A traves de esos escritos supe quienes eran aquellos hombres que combatieron en una guerra lejana, cuando ellos ya habian desaparecido del mundo, cuando ya solo vivian en los cuadernos de Gustavo Sintora. Ellos son el rostro y la voz, la memoria de aquellos otros miles, millones de seres que sin dejar nombre ni huella vivieron los anos de la furia. Todos quedaron retratados en esos cuadernos de pastas oscuras y viejas por aquel soldado joven y con gafas que ya para siempre fue un hombre sin patria, porque su verdadera patria nunca fue un territorio o una bandera, sino una mujer, una mujer que tenia el resplandor de los veranos en la mirada, el reflejo del fuego ardiendo bajo la piel. Aquella fue en verdad su patria y por ella siguio luchando, sin importar que estuviera lejos o perdida para siempre.

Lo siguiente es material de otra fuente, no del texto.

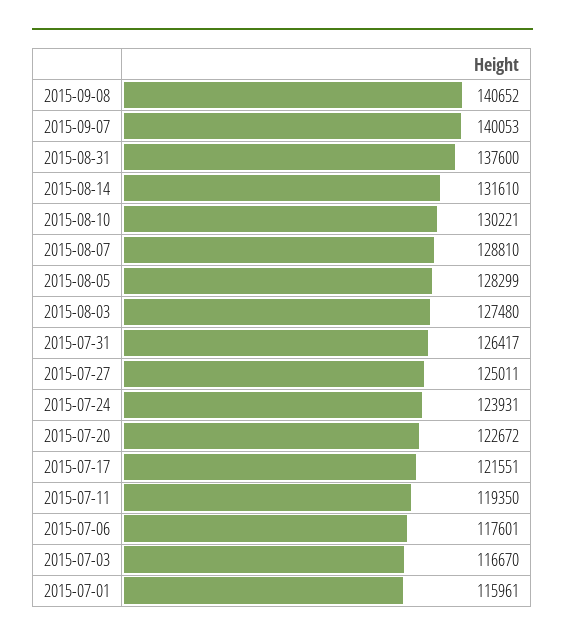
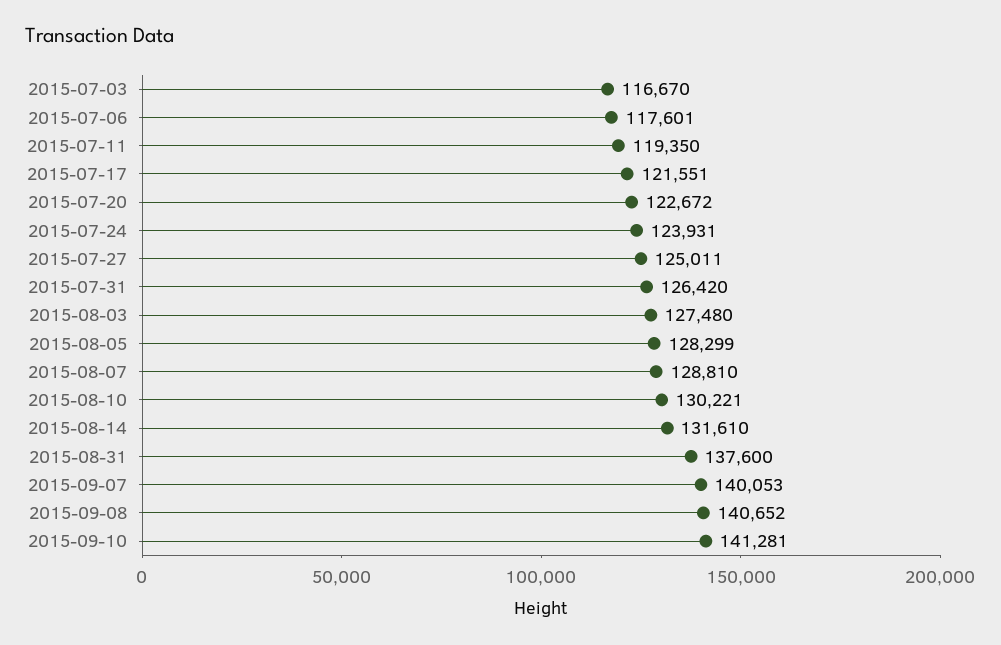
2015-07-31: 126417 -> 126420
2015-07-01: 115961 -> none
2015-09-10: none -> 141281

La guerra ya para siempre iria con el, tronando secretamente en el silencio de su vida. No pudo el tiempo, el duro trabajo de los meses y los dias, borrar aquel rumor. No pudo el olvido vencer a Gustavo Sintora. Quiza aquel fue el unico triunfo de su vida, el unico combate del que aquellos soldados salieron victoriosos. Con su letra ya endeble y temblorosa lo dejo escrito en el ultimo de sus cuadernos. Ansaura, el Gitano, mi amigo Enrique Montoya, Doblas, el sargento Sole, el capitan Villegas, los hombres que lucharon, cada dia atraviesan sus fantasmas mi vigilia y van a reunirse alli, en lo hondo de mi sueno para resucitar una ciudad perdida, un tiempo de combate y furia en el que ahora, en la distancia, se que alcance la plenitud de mi vida. Si por algun camino oculto pudiera, yo volveria al fragor de aquel tiempo, volveria a escuchar el claxon del coche alargado y negro del Textil, las risas de Enrique Montoya o las canciones que en los escenarios pobres de los pueblos entonaba la cantante Salome Quesada, el rumor de la cantina y la voz alegre del mago volando por encima de el. No importa que luego vinieran los disparos y la huida, la derrota, porque alli estaria ella, una mujer con un campo de girasoles ondeando en la piel. Nada importaria que ya para siempre tambien yo fuese un soldado perdido en la niebla, como aquellos jinetes que en el Ebro, entre casas derruidas y tanques quemados desaparecieron de la faz de la tierra, tragados por el furor de la batalla. Ni siquiera sombra ni cenizas, ni siquiera cadaveres mutilados quedo de ellos. Igual que tantos a lo largo de los siglos, desaparecieron del universo como si nunca hubieran puesto pie en el, como si nunca hubieran existido, borrados del tiempo como yo con ellos quedaria borrado en este instante si tras de mi no dejase la huella humilde de estas palabras que escribo, el nombre que ahora digo. Serena.